Como su propio autor dice «tenía muy claro que no podía sacar a hombres de caserío hablando como si fueran catedráticos de universidad». Y el acierto es total, y por varios motivos. Por su calidad literaria y la dificultad que entraña dar juego a nueve personajes a lo largo de diferentes fases temporales, y todos importantes, distintos y con historias personales potentes detrás, para que lo que se cuente sea lo más poliédrico posible. Y también porque la forma en que se cuenta no es ni equidistante ni neutra. El autor claramente toma partido, y a través de los diálogos y reflexiones de los diferentes personajes da su visión de la sinrazón que supuso todo lo que se vivió en aquellos años, y la miseria moral que supuso no sólo a nivel político o social, sino personalmente: casa a casa, puerta con puerta, y vecino a vecino.

La lectura de Patria seguro que ha provocado, además de situaciones reconocibles y vividas, punzadas de dolor y amargas reflexiones entre quienes vivieron en esos años de plomo en Euskadi. Y a los que durante años seguiamos lo que allí pasaba desde fuera, la novela plantea, fundamentalmente, un interrogante.
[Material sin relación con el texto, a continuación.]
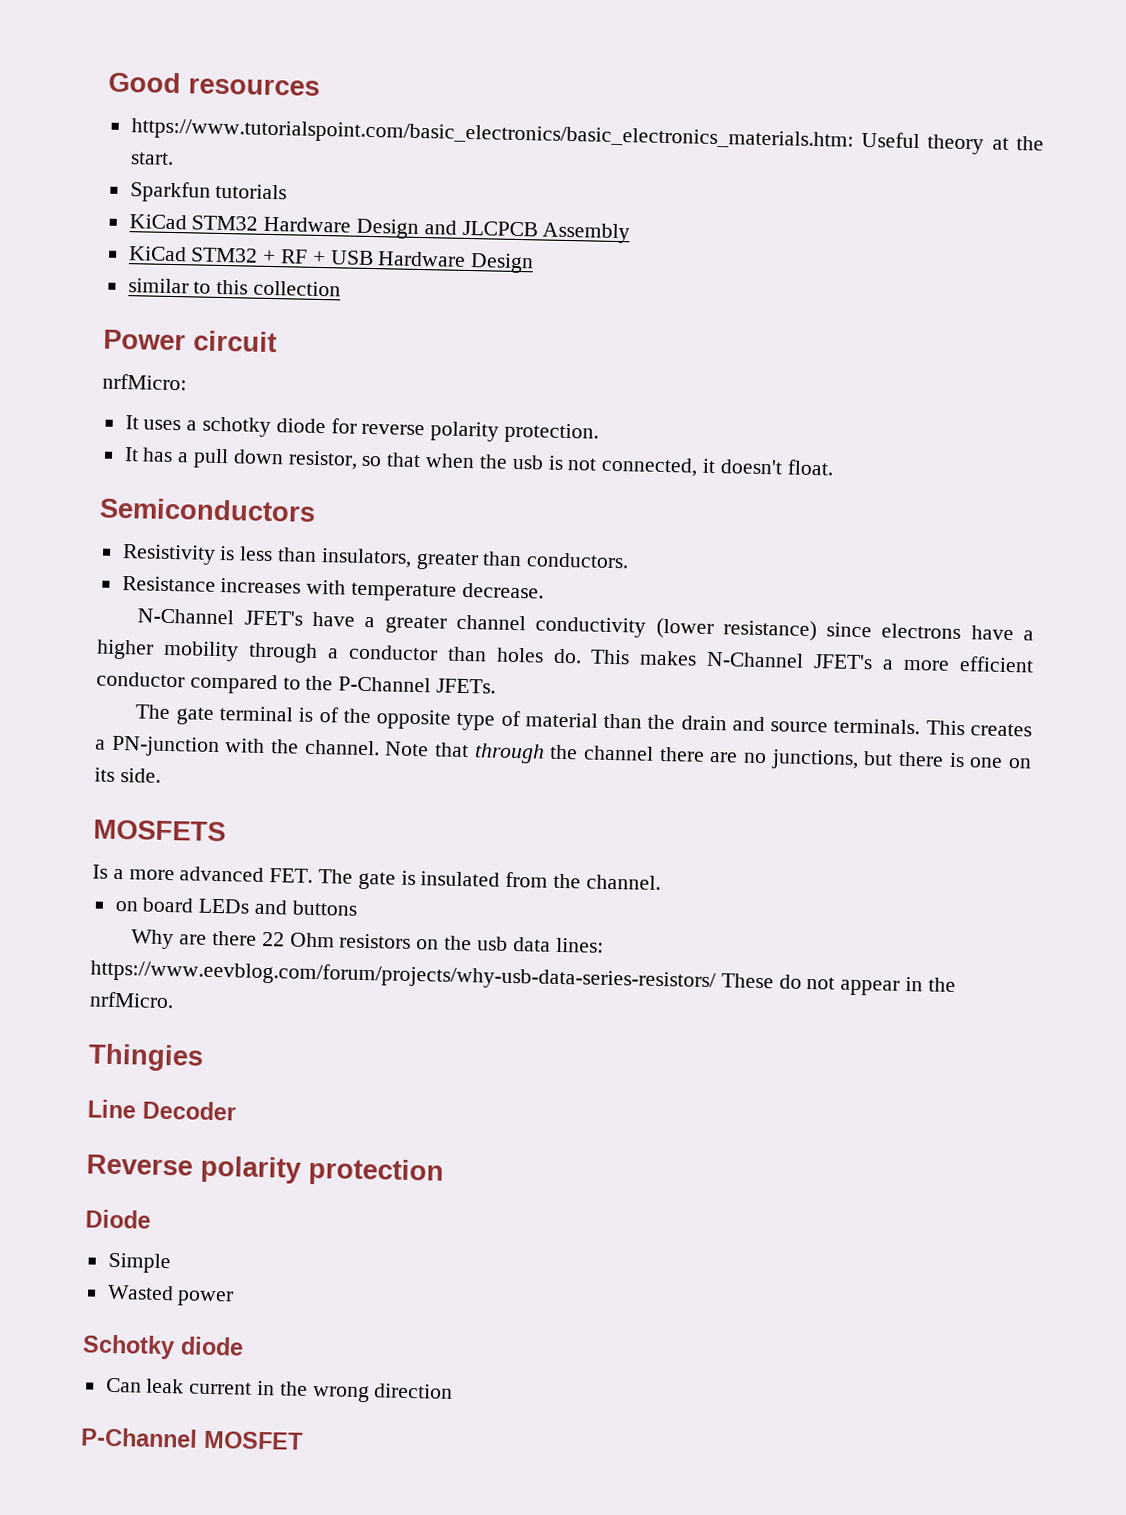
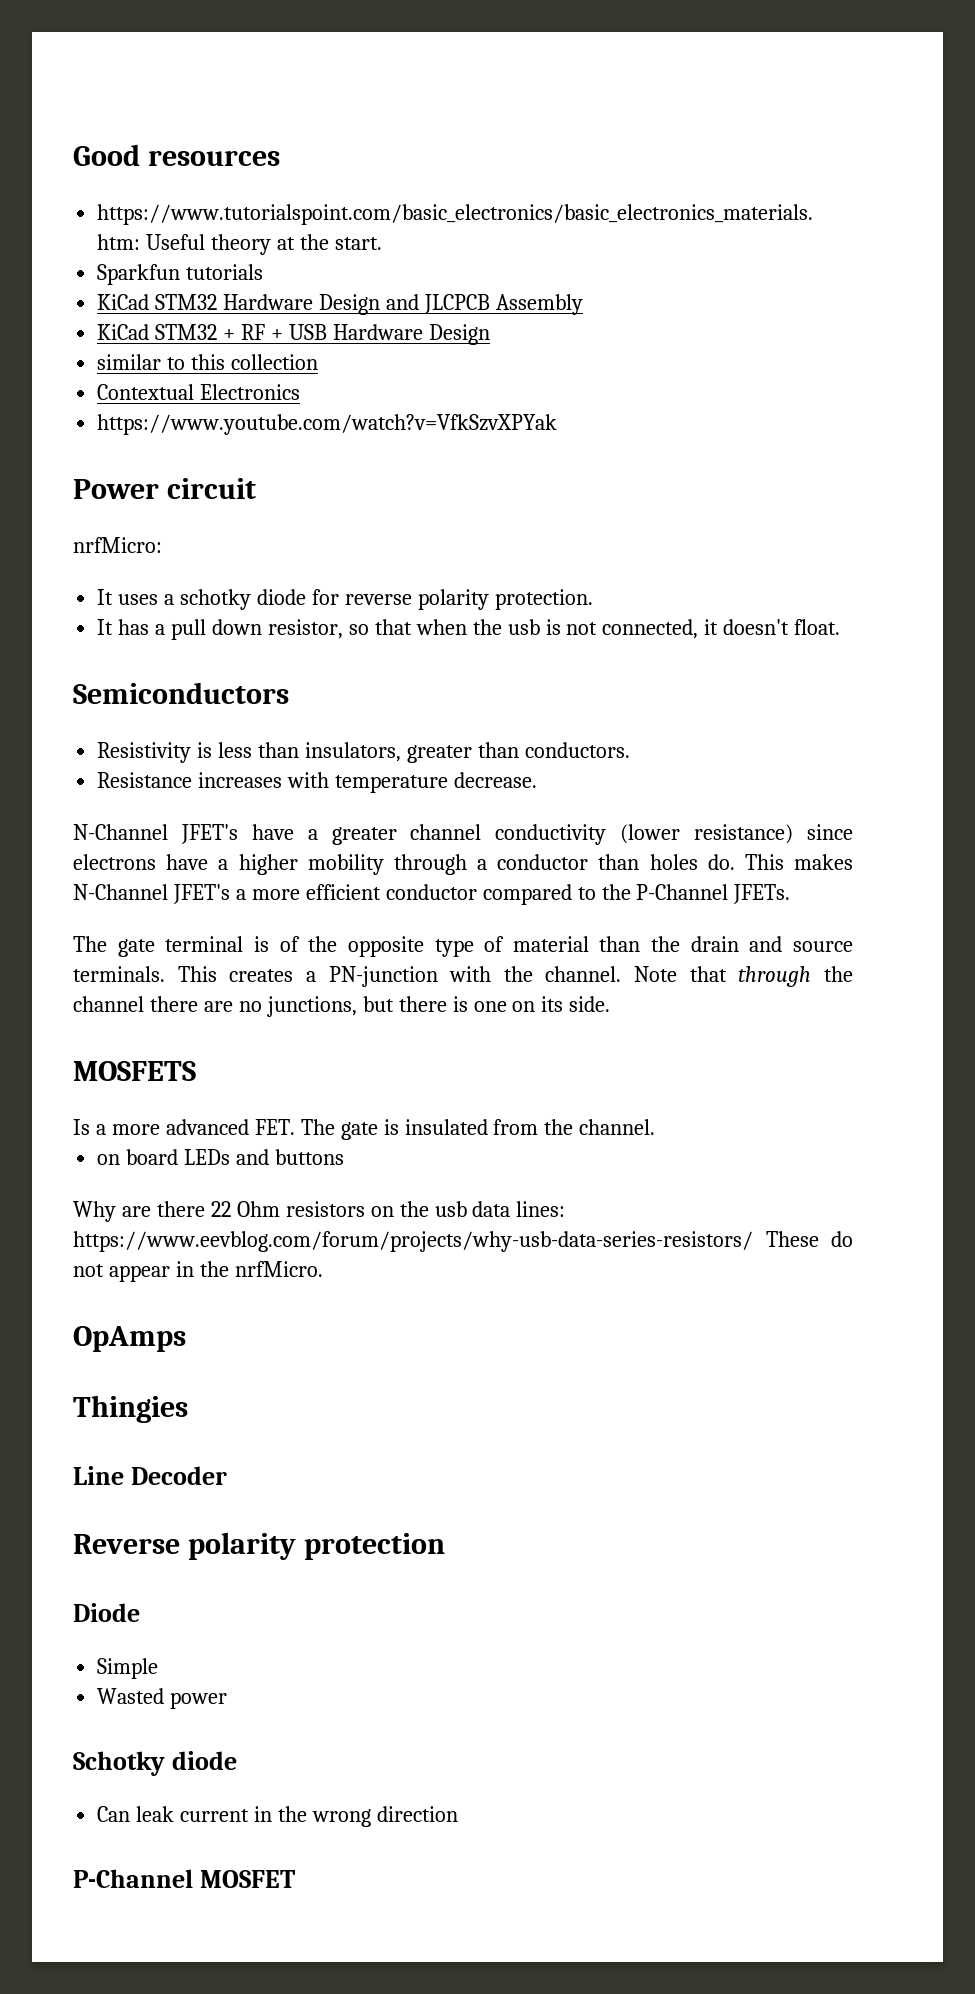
+ Contextual Electronics
+ https://www.youtube.com/watch?v=VfkSzvXPYak
+ OpAmps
O mejor dicho, el interrogante: ¿qué habríamos hecho, de haber estado allí? ¿habríamos tratado de amoldarnos y no significarnos, por el temor de los hijos, de la pareja, o por el nuestro propio? ¿hubiéramos tenido valor para apuntarnos, aunque fuera en los últimos puestos y a modo de apoyo, en las listas del PSOE o del PP de cualquier municipio de Guipúzcoa con problemas para cubrirlas? ¿Nos habríamos apuntado a Elkarri, a Gesto por la Paz, a la plataforma Basta Ya? ¿Hubiéramos dejado de relacionarnos con gente señalada por el entorno de Eta? ¿Nos habríamos ido a vivir a otro sitio? ¿Qué habríamos hecho, qué hubiéramos decidido hacer, o qué hubiéramos decidido no hacer?

Esas preguntas son las que aún se están respondiendo en la sociedad vasca, cinco años después del anuncio del cese de la violencia terrorista, y son las que lanza la novela con cargas de profundidad considerables, ahondando además en las consecuencias personales que tuvo el «conflicto». Y lo hace en un momento en que los nacionalistas vascos están siendo los más inteligentes y sensatos en su relación política con el estado, con España, desmarcándose a la menor oportunidad que tienen del follón catalán y afirmando que la independencia, en un siglo XXI globalizado, digital e interconectado es una anacronía absoluta. Buen momento para que hagan lo posible por dar salidas dignas a las víctimas, a las cuales se les pide el esfuerzo -necesario, pero supremo- de pasar página, de mirar hacia adelante, de evitar el rencor o la amargura, de cerrar el capítulo. Gracias al aguante y al valor de muchos de ellos, y de mucha gente anónima que decidió y eligió aguantarse el miedo todas las mañanas, la banda fue derrotada. Y de alguna manera, Patria es la derrota, literaria y sin paliativos, del relato de Eta.